La CGIL torna a chiedere “un riordino generale degli ammortizzatori”, che passa da un raddoppio delle settimane di cassa integrazione ordinaria, perché “da qui a una o due settimane avremmo crisi di proporzioni pesantissime di grandi gruppi”, e a breve rilancerà una sua iniziativa sul fisco, vista anche “la caporetto del dato sulle entrate di questi mesi”, frutto dell’abbandono della politica di contrasto all’evasione e elusione fiscale, che sposti il suo peso “dal lavoro dipendente e da pensioni verso altri redditi”. Infine, la modifica del patto di stabilità a cui sono vincolati i comuni.

Su questi temi diventa ogni giorno più pressante la necessità di un tavolo con il governo. Una sede, ha spiegato, “dove confrontare la nostra lettura della realtà del paese e provare ad indicare al governo le scelte che andrebbero fatte per uscire dalla crisi. Fin' ora non è stato possibile, mentre il governo ha giocato sulle divisioni sindacali e ha praticato una logica totalmente autoreferenziale”. Per questo un tavolo di confronto, “dove porre con gradualità tutte le questioni”, potrebbe dare “risposte immediate a problemi che corrono il rischio di determinare una condizione sociale molto pesante”, data anche l’incertezza delle aziende rispetto al futuro.

Ma dai fatti di Torino in poi, con l’aggressione al segretario generale della FIOM, l’atteggiamento del governo, di alcuni autorevoli esponenti del governo sembra cambiare.
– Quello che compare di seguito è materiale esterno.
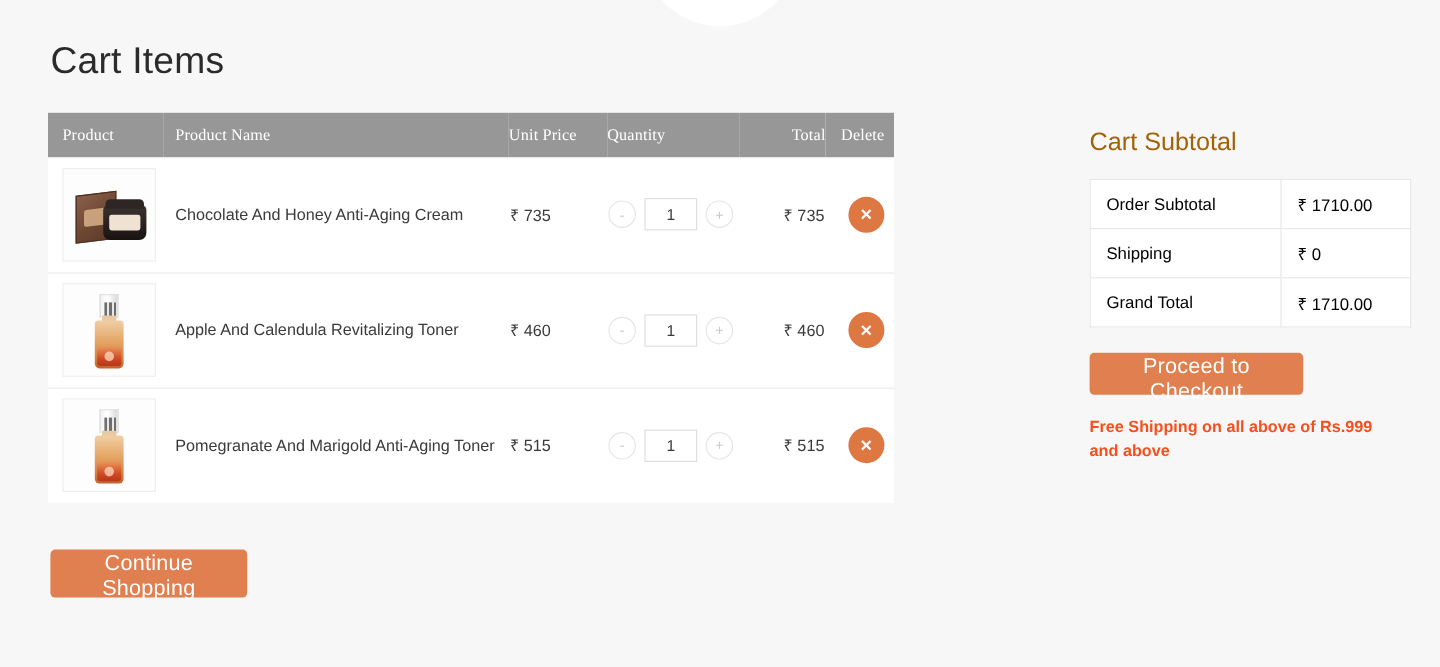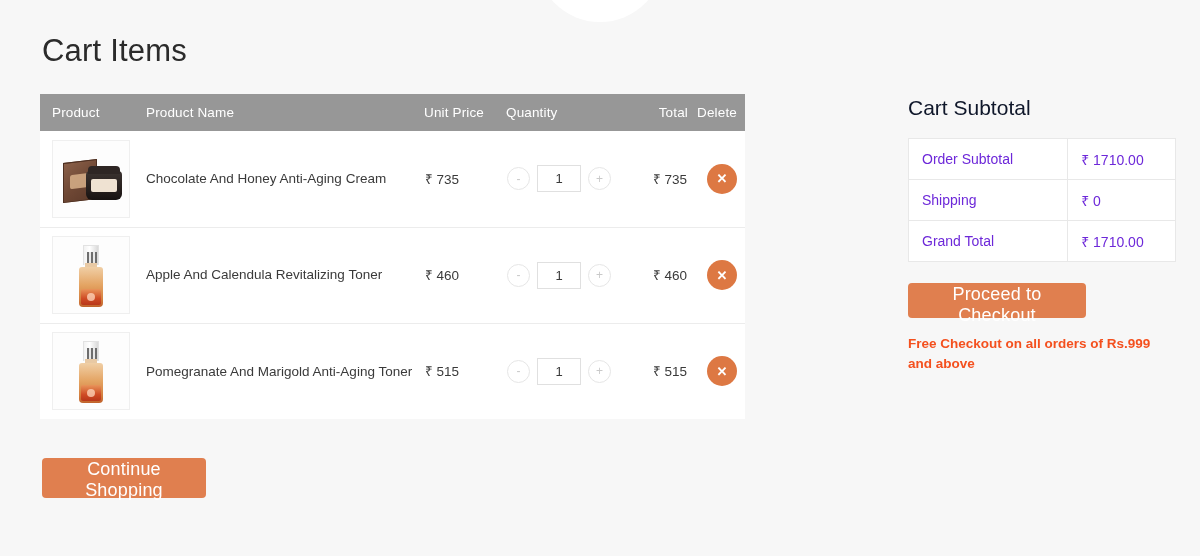"Product" .cart-table thead th { font-family: none -> Liberation Serif, serif }
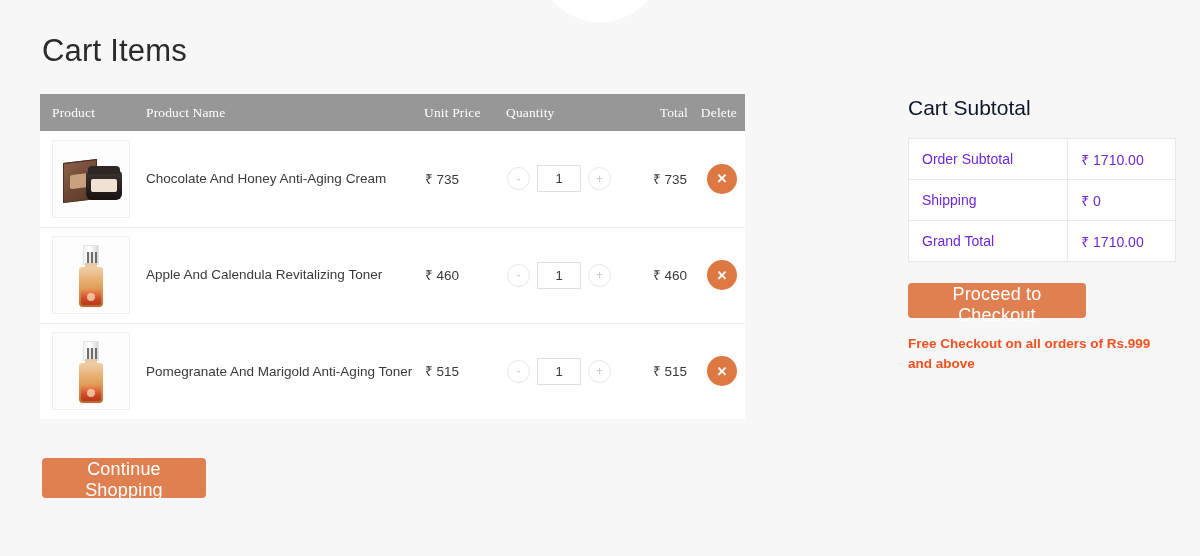"Cart Subtotal" .subtotal-title { color: #0f172a -> #a16207; margin: 0 0 19px 0 -> 11px 0 19px 0 }
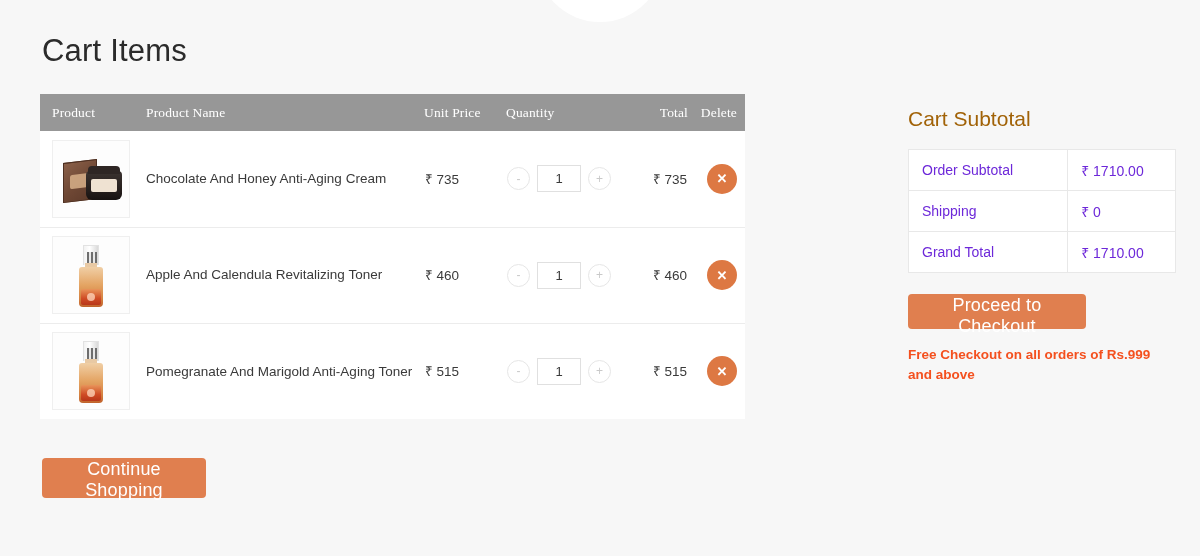"Order Subtotal" .subtotal-table td { color: #6d28d9 -> #000000 }
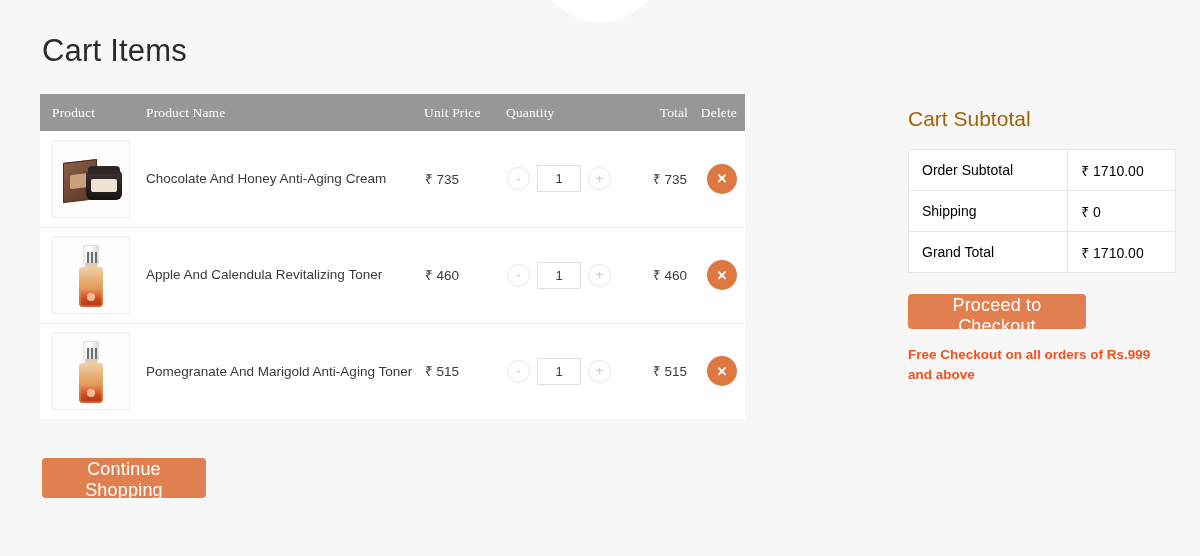"Free Checkout on all orders" div.free-ship { text: Checkout on all orders -> Shipping on all above }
Sulla crisi e la sua entità, infatti, “ho la percezione che non tutti all'interno del governo pensino quello che dice Berlusconi. Mi sembra di capirlo da alcuni contatti telefonici avuti con esponenti del governo in questi giorni, prima e dopo i fatti di Torino”, ha affermato il segretario generale, aggiungendo che: “Se pensassero realmente quello che dicono fuori sarei molto preoccupato”. Così come lo stesso giudizio, all’interno del governo, sulla CGIL “è tra chi vuole fare senza di noi e chi no”. Mentre anche Confindustria non è un monolite: “Vedo divaricazioni, non sempre c’è sintonia con le scelte del Governo”.

Il prossimo appuntamento sarà l’assemblea di programma prevista entro l’estate e poi il varo delle commissioni che porteranno al congresso. Quanto all’assemblea di programma, l’auspicio di Epifani è che “il suo cuore deve essere un’analisi molto attenta sulle nuove disuguaglianze che la crisi propone e aggiunge alle vecchie” e legare questo ad “un’idea di sviluppo della società”. Mentre il congresso, che con tutta probabilità “si svolgerà nella crisi”, dovrà essere “snello” e fondato su di una “discussione vera e che, insieme, non faccia chiudere la CGIL dentro se stessa” perché un’organizzazione con tale forza “mantiene la propria autonomia rinnovando, non per chiudersi, ma per portare un originale forma di contributo” che parta da noi stessi. Al congresso, ha concluso Epifani, “ci dovrà essere una proposta alta su tutto: un compito che saremo in condizione di assolvere senza smarrire in questo percorso cosa noi rappresentiamo per milioni di persone”.